More questions than answers this week on increasing the debt ceiling and modifying the tax consequence of R&D outlays.
What Went Down:
- Congressional leaders met with President Joe Biden on May 9th to discuss raising the Debt Ceiling. Both sides were dug-in to their positions. House Speaker Kevin McCarthy (R-Calif.) was one of them. His position would raise the debt ceiling and offset part of its cost by rescinding several green energy tax credits enacted in the Inflation Reduction Act.
- Ron Estes (R-Kan.) warned on May 9th that without R&D expensing in the U.S. companies could be lured to relocate in China, where an increasing amount of R&D costs can be deducted for tax purposes.
- House Ways and Means Republicans seek to release an “Economic Plan.” The bill is expected to include the Big Three: R&D expensing, expanding 163(j), and allowing 100% Bonus Depreciation, as Eide Bailly reported on April 28th.
- Taiwan to the rescue??
- The IRS’s outdated technology was discussed on May 10th in a hearing by the House Oversight Committee.
- Big Pharma gets blasted.
Let’s Get To It:
Debt Ceiling:
I was a cub reporter in 2000, and back then the debt ceiling was never an issue worth covering because it was raised without conflict. It didn’t matter which political party was in the majority, the ceiling was raised with literally no fanfare.
Things have changed.
It’s 2011 all over again. Back then, House Republicans were the majority party and demanded that a Democratic President negotiate with them on raising the debt ceiling. Republicans wanted deficit reduction in exchange for lifting the federal government's borrowing power.
Sound familiar?
There is one huge difference between 2011 and the current situation: House Republicans in 2011 didn’t suggest reducing the deficit by increasing taxes. Back then, they called for spending cuts.
This time, it’s different.
House Republicans approved debt-ceiling legislation on April 26th that repeals or shrinks several energy tax credits contained in the Inflation Reduction Act.
In a normal world, this piece of legislation would be considered to increase taxes. It reduces or eliminates tax deductions or credits, which would up a taxpayer’s tax bill. Ergo, a tax increase.
More from the same Recap:
Here are the facts:
- The Joint Committee on Taxation projected that one section of the bill – titled “Repeal Market Distorting Green Tax Credits” (Yes, repealing tax provisions is in the title!) – would increase revenue by over $515 billion over the next ten years.
- The Congressional Budget Office projected that the bill would “decrease outlays by $17 billion and increase revenues by $553 billion over the 2023–2033 period.”

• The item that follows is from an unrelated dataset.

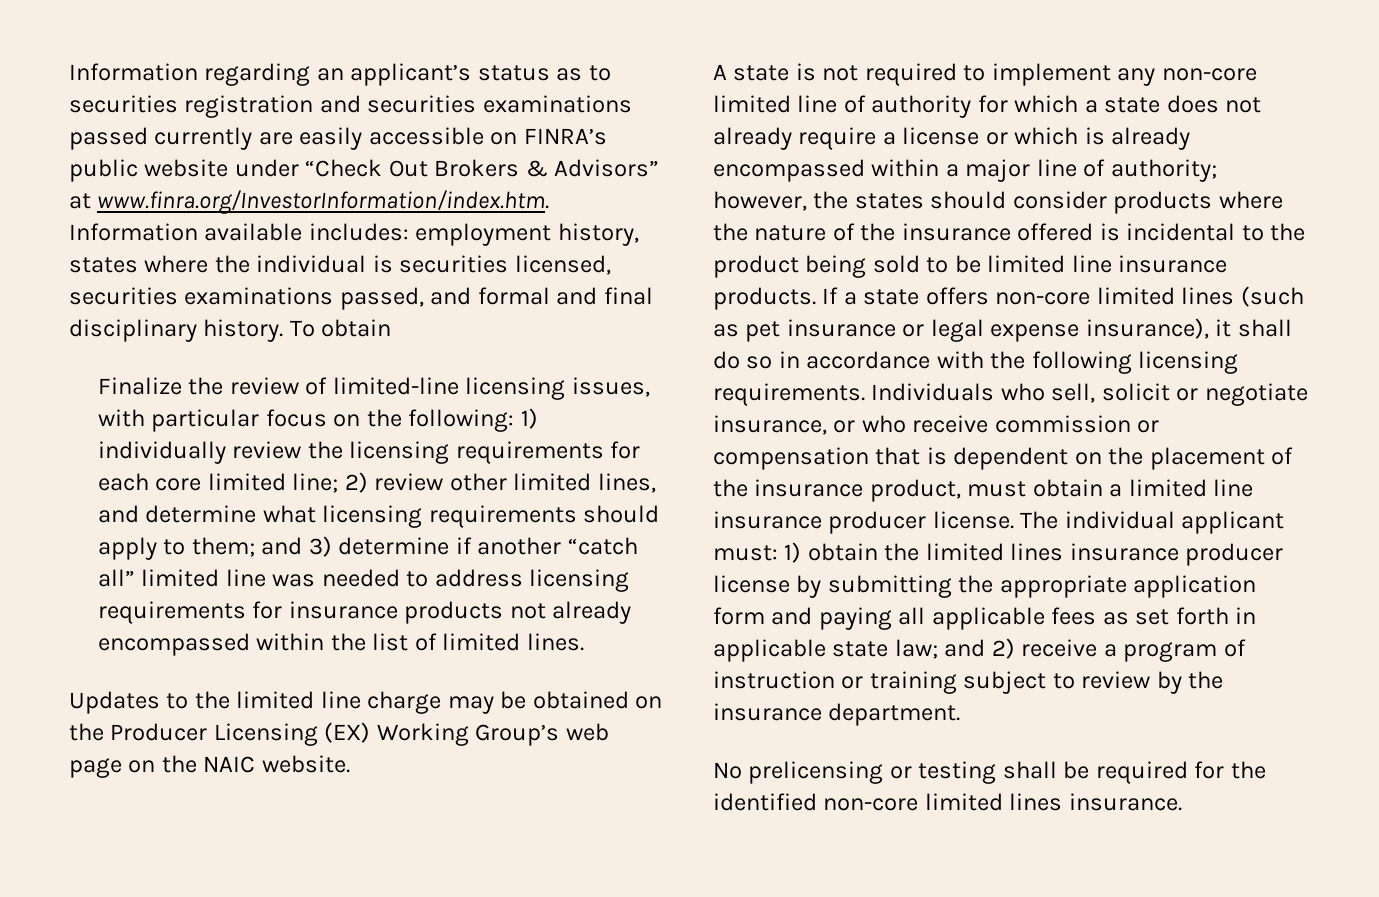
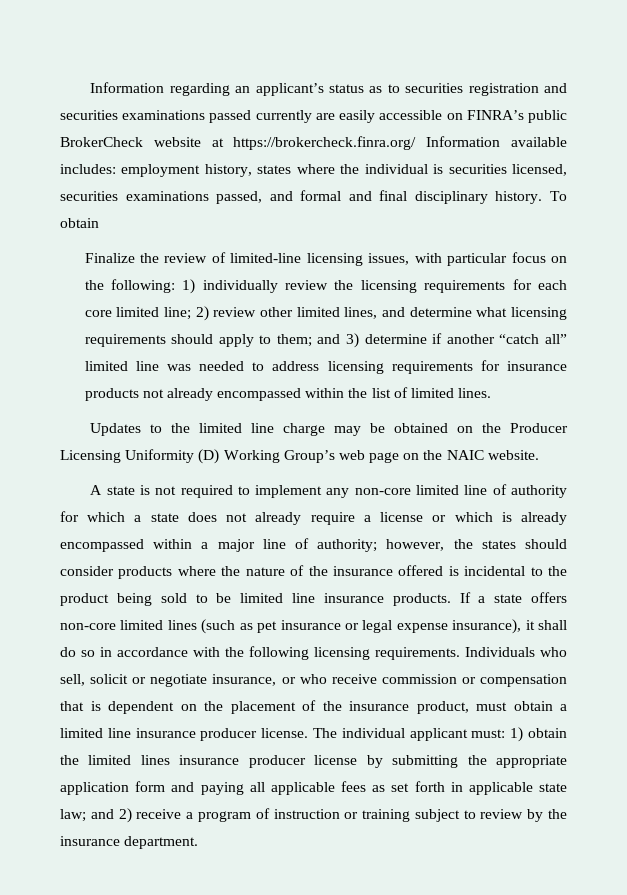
- Information regarding an applicant’s status as to securities registration and securities examinations passed currently are easily accessible on FINRA’s public website under “Check Out Brokers & Advisors” at www.finra.org/InvestorInformation/index.htm. Information available includes: employment history, states where the individual is securities licensed, securities examinations passed, and formal and final disciplinary history.
+ Information regarding an applicant’s status as to securities registration and securities examinations passed currently are easily accessible on FINRA’s public BrokerCheck website at https://brokercheck.finra.org/ Information available includes: employment history, states where the individual is securities licensed, securities examinations passed, and formal and final disciplinary history.
- Updates to the limited line charge may be obtained on the Producer Licensing (EX) Working Group’s web page on the NAIC website.
+ Updates to the limited line charge may be obtained on the Producer Licensing Uniformity (D) Working Group’s web page on the NAIC website.
- No prelicensing or testing shall be required for the identified non-core limited lines insurance.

Revenue increases primarily come from upping taxes. The decrease in outlays stem from the federal government no longer paying the bill’s refundable tax credits.

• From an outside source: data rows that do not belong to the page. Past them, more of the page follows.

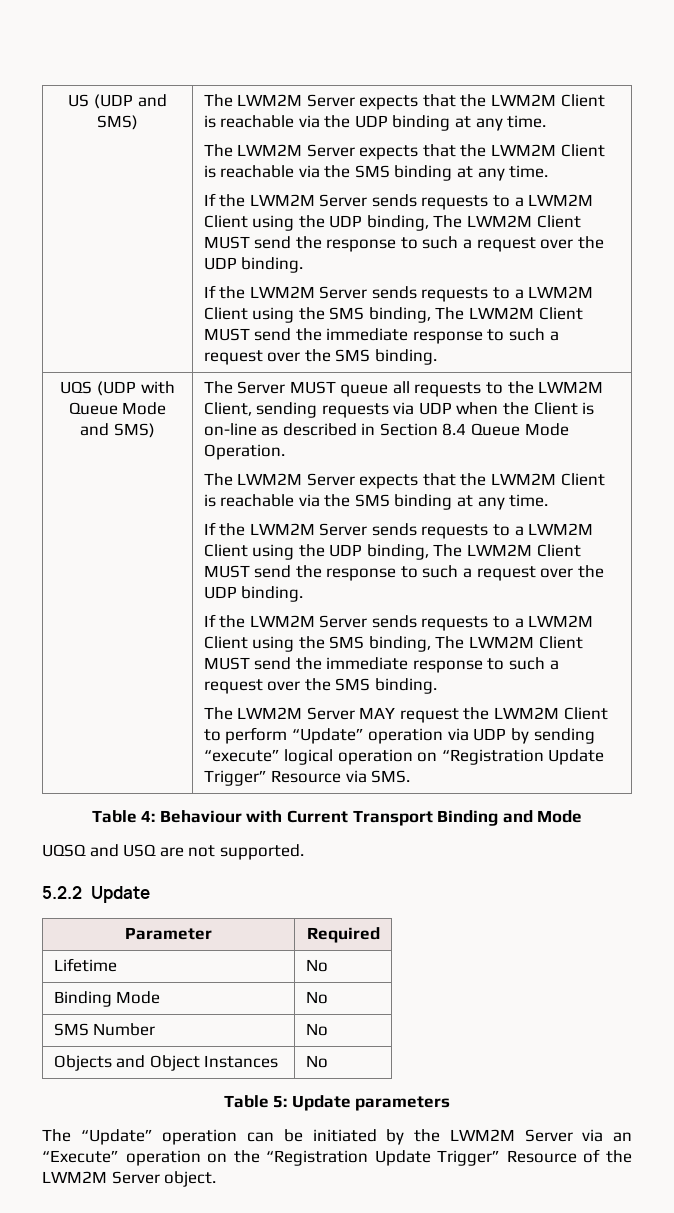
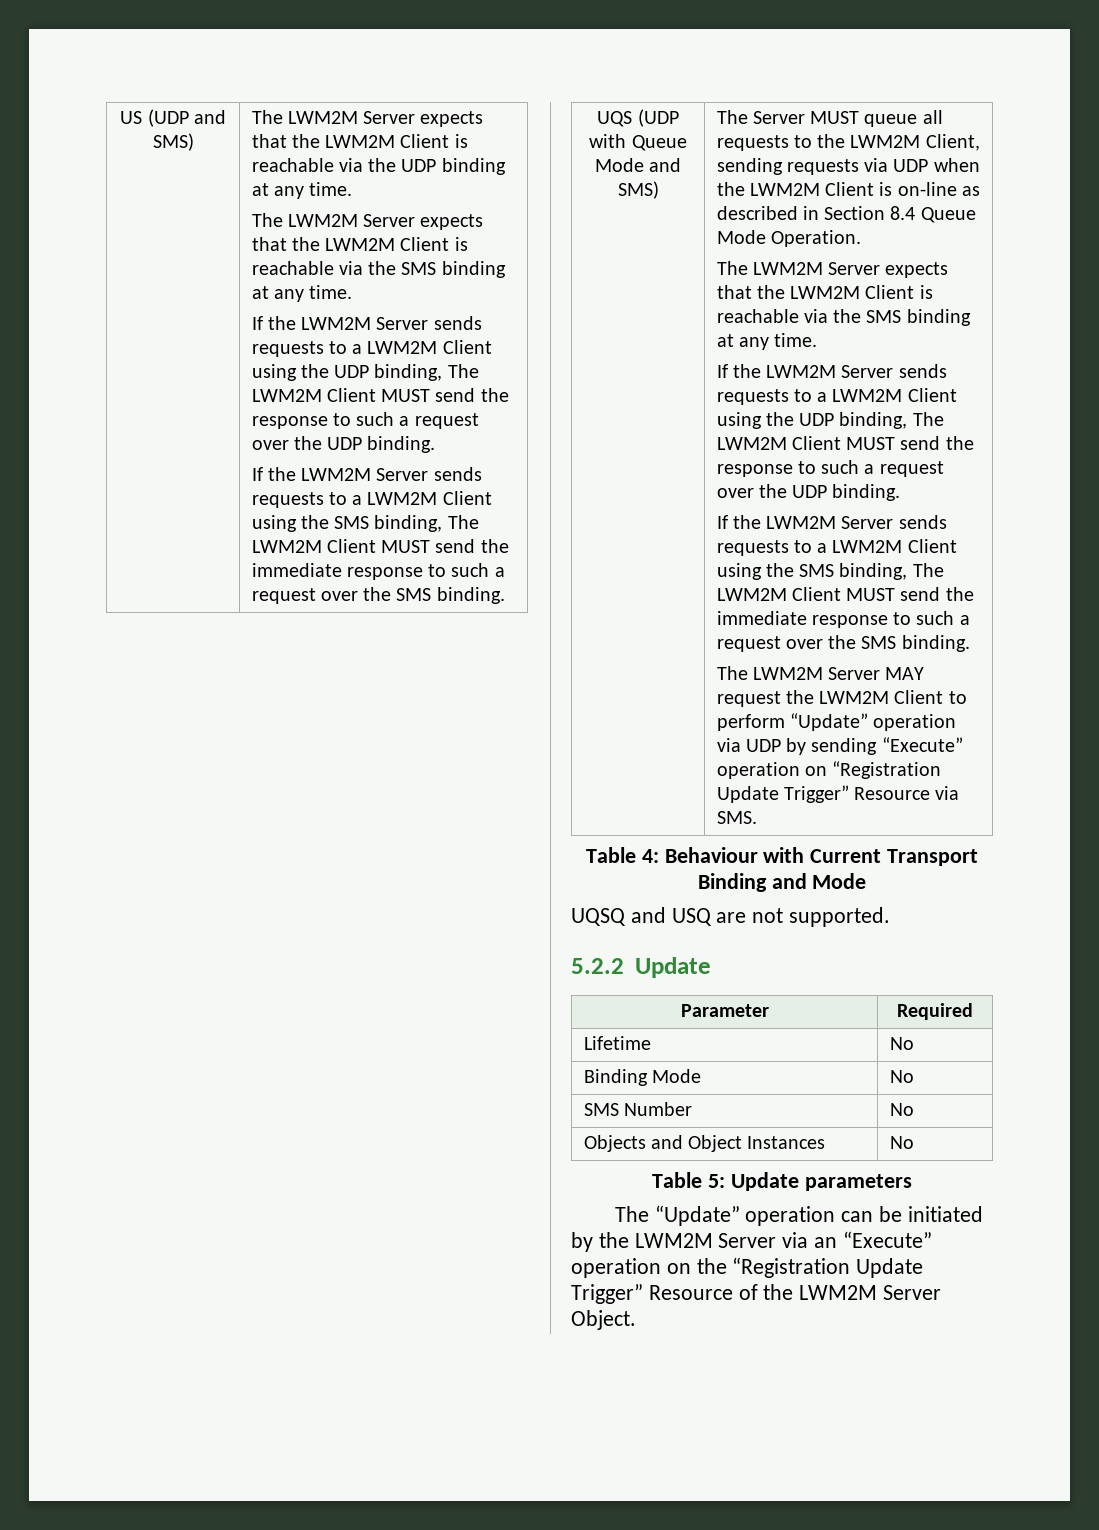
- The Server MUST queue all requests to the LWM2M Client, sending requests via UDP when the Client is on-line as described in Section 8.4 Queue Mode Operation.
+ The Server MUST queue all requests to the LWM2M Client, sending requests via UDP when the LWM2M Client is on-line as described in Section 8.4 Queue Mode Operation.
- The LWM2M Server MAY request the LWM2M Client to perform “Update” operation via UDP by sending “execute” logical operation on “Registration Update Trigger” Resource via SMS.
+ The LWM2M Server MAY request the LWM2M Client to perform “Update” operation via UDP by sending “Execute” operation on “Registration Update Trigger” Resource via SMS.
- The “Update” operation can be initiated by the LWM2M Server via an “Execute” operation on the “Registration Update Trigger” Resource of the LWM2M Server object.
+ The “Update” operation can be initiated by the LWM2M Server via an “Execute” operation on the “Registration Update Trigger” Resource of the LWM2M Server Object.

The House passed this bill in April. It is not expected to pass the Senate or become law. President Biden referred to this bill as a “non-starter” when it comes to debt ceiling negotiations.
But here is the problem: Democratic leaders have not passed any legislation that increases the debt ceiling. This means that it is unclear on what they would accept to increase the federal government's borrowing limit.
Until there is a bipartisan, bicameral agreement on raising the debt ceiling, the tax increases in the House-passed bill remain on the negotiation table – no matter what Democrats say.
Legislative Outlook: Legislation that increases the debt ceiling will be approved (hopefully before default). Current revenue projections show that less tax revenue is flowing into federal coffers, which could force more immediate action on raising the debt ceiling.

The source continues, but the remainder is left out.